Die Boeing der Malaysia Airlines war vor drei Wochen mit 298 Menschen an Bord auf dem Weg von Amsterdam nach Kuala Lumpur mutmaßlich nach dem Beschuss mit einer Rakete abgestürzt. Vernooij sagte, die Ermittler seien bisher noch nicht an der Absturzstelle gewesen. Die Untersuchungen würden deshalb noch "einige Wochen" dauern. Weil die mit Abstand meisten Todesopfer aus den Niederlanden stammen, leitet die Regierung in Den Haag die Ermittlungen zur Absturzursache.

Australien gedenkt der MH17-Opfer

Unterdessen gedachten die Menschen in Australien am Donnerstag der Opfer von Flug MH17 mit Flaggen auf Halbmast, landesweitem Läuten der Kirchenglocken und einem Gottesdienst in Melbourne. "Heute ist ein nationaler Trauertag und wir erinnern uns an die 298 unschuldigen Menschen, die ums Leben gekommen sind", sagte Premierminister Tony Abbott vor dem Gedenkgottesdienst in der St. Patricks-Kathedrale. Unter den Opfern, die am 17. Juli bei der Tragödie in der Ostukraine getötet wurden, waren 38 Australier.

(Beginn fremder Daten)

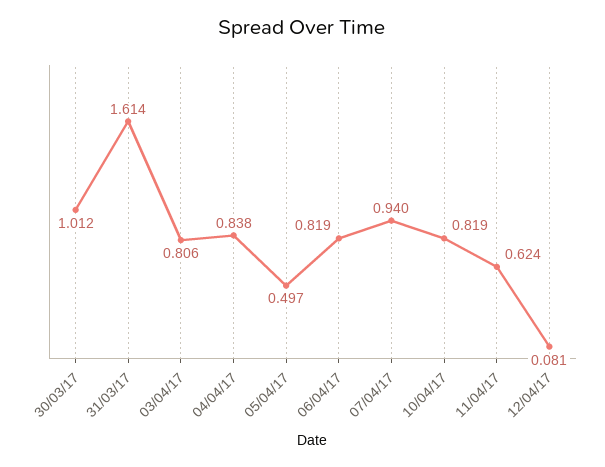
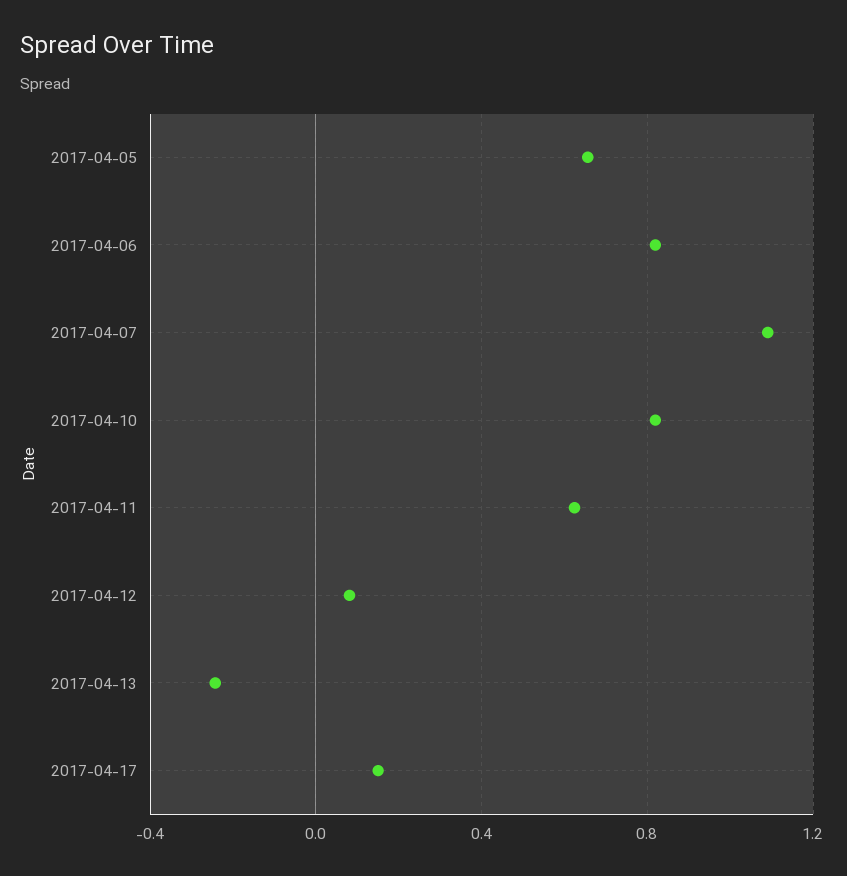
30/03/17: 1.012 -> none
31/03/17: 1.614 -> none
03/04/17: 0.806 -> none
04/04/17: 0.838 -> none
05/04/17: 0.497 -> 0.65
07/04/17: 0.94 -> 1.1
2017-04-13: none -> -0.25
2017-04-17: none -> 0.15

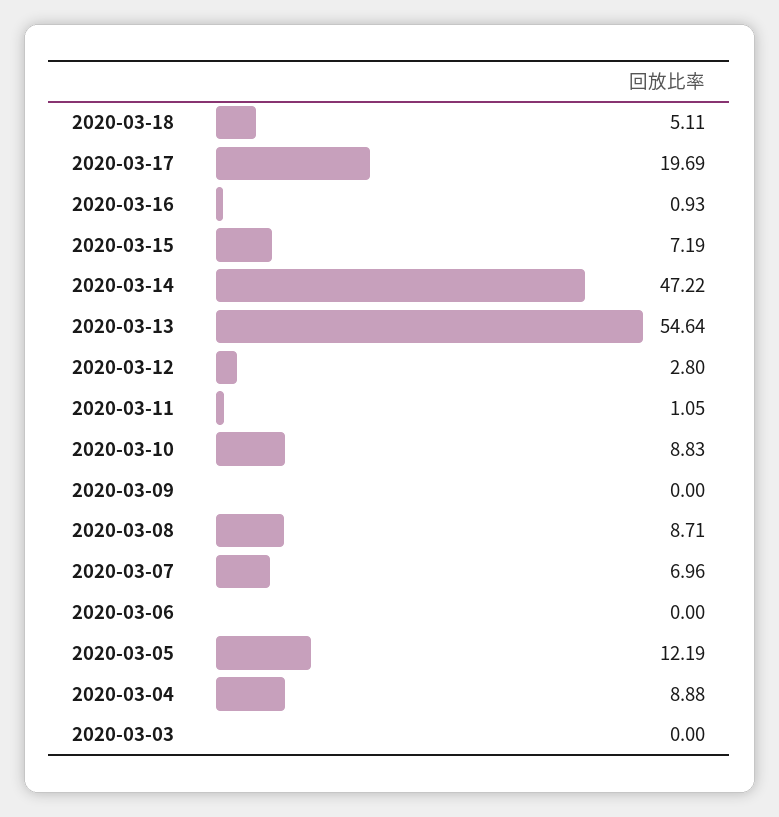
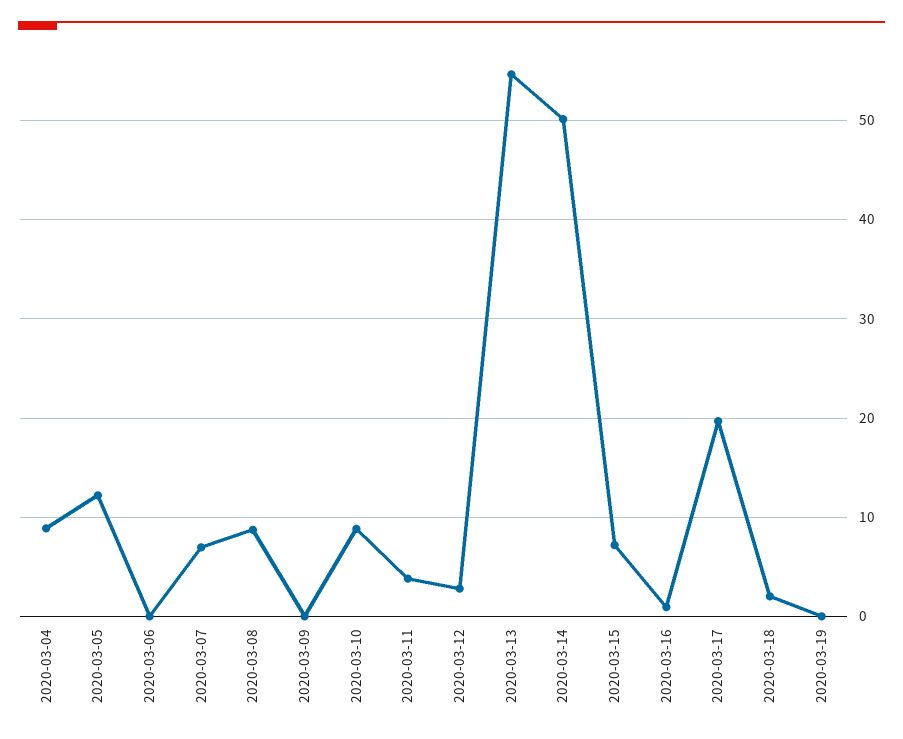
2020-03-18: 5.11 -> 2
2020-03-14: 47.22 -> 50
2020-03-11: 1.05 -> 4
2020-03-03: 0 -> none
2020-03-19: none -> 0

Viele der Angehörigen und zahlreiche Vertreter aus Politik und Gesellschaft nahmen an der Messe in Melbourne teil. Am Vortag war die Suche nach den letzten Opfern an der Absturzstelle wegen der zunehmenden Kämpfe zwischen Separatisten und ukrainischen Regierungstruppen eingestellt worden. Bislang sind 228 Särge mit sterblichen Überresten in den Niederlanden eingetroffen. Das Land hat die meisten Opfer zu beklagen.

Australiens früherer Verteidigungsminister Angus Houston, der die Rückführung der australischen Opfer organisiert, sagte, die Bergungsteams vor Ort hätten einen Großteil ihrer Aufgabe erfüllt. "Wenn sich die Sicherheitsbedingungen verbessern, werden wir eine abschließende Untersuchung durchführen", erklärte er am Donnerstag. Diese solle sicherstellen, das alle identifizierbaren Überreste geborgen worden seien.

Die Maschine der Malaysia Airlines war vor drei Wochen auf dem Weg von Amsterdam nach Kuala Lumpur abgestürzt. Kiew und die prorussischen Aufständischen werfen sich gegenseitig vor, die Passagiermaschine mit einer Boden-Luft-Rakete abgeschossen zu haben.